#### Record extracts:
-*-

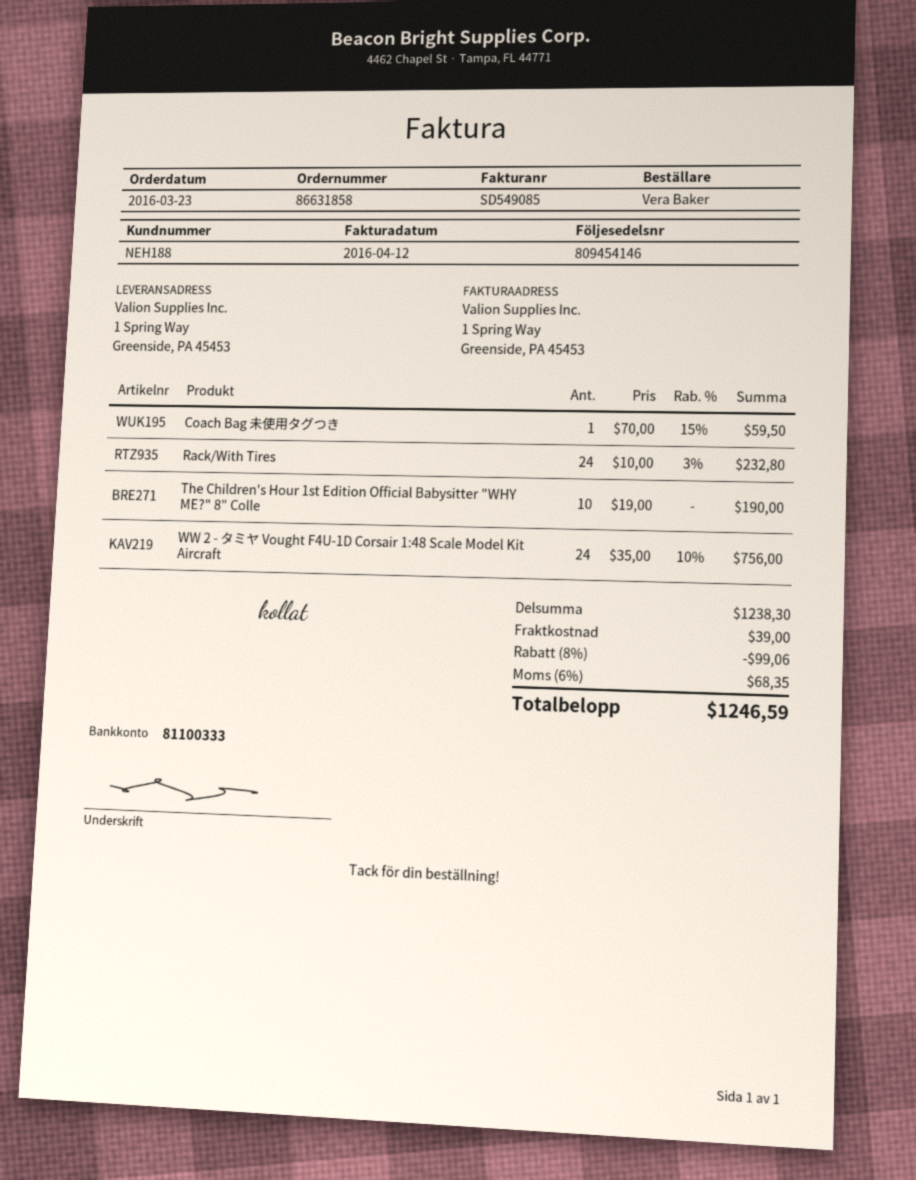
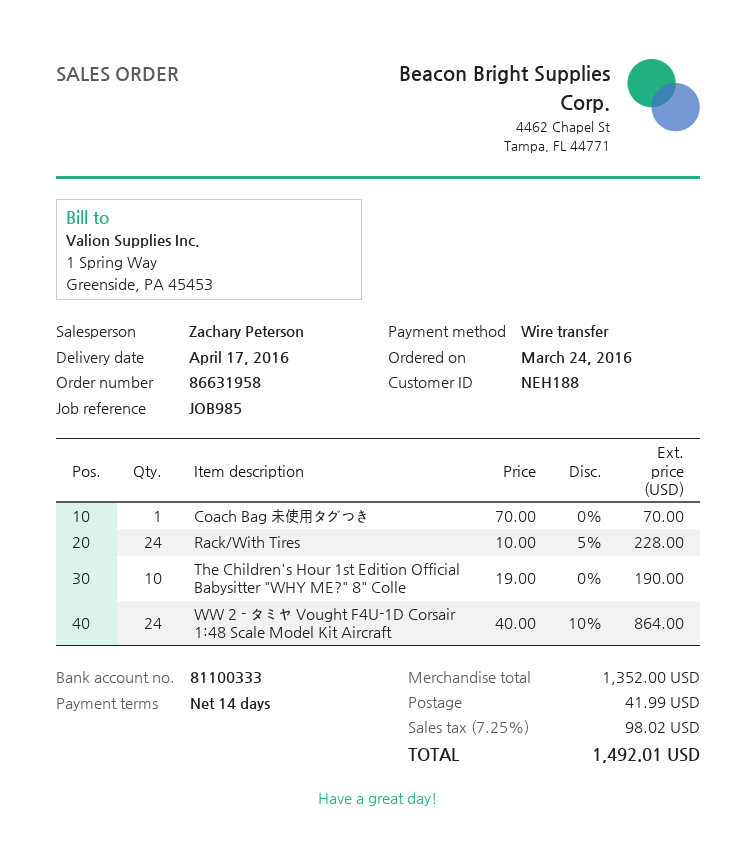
order number: 86631858 -> 86631958
order date: 2016-03-23 -> 2016-03-24
Coach Bag 未使用タグつき: 1 x 70.00 - 15% = 59.50 -> 1 x 70.00 = 70.00
Rack/With Tires: 24 x 10.00 - 3% = 232.80 -> 24 x 10.00 - 5% = 228.00
WW 2 - タミヤ Vought F4U-1D Corsair 1:48 Scale Model Kit Aircraft: 24 x 35.00 - 10% = 756.00 -> 24 x 40.00 - 10% = 864.00
subtotal: 1238.30 -> 1352.00
discount: 8% = 99.06 -> none
shipping: 39.00 -> 41.99
tax: 6% = 68.35 -> 7.25% = 98.02
total: 1246.59 -> 1492.01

-*-

#### What you need to do:
All lines in the records that contain "order" are to be copied and returned.

#### Worked solution:
order number: 86631858 -> 86631958
order date: 2016-03-23 -> 2016-03-24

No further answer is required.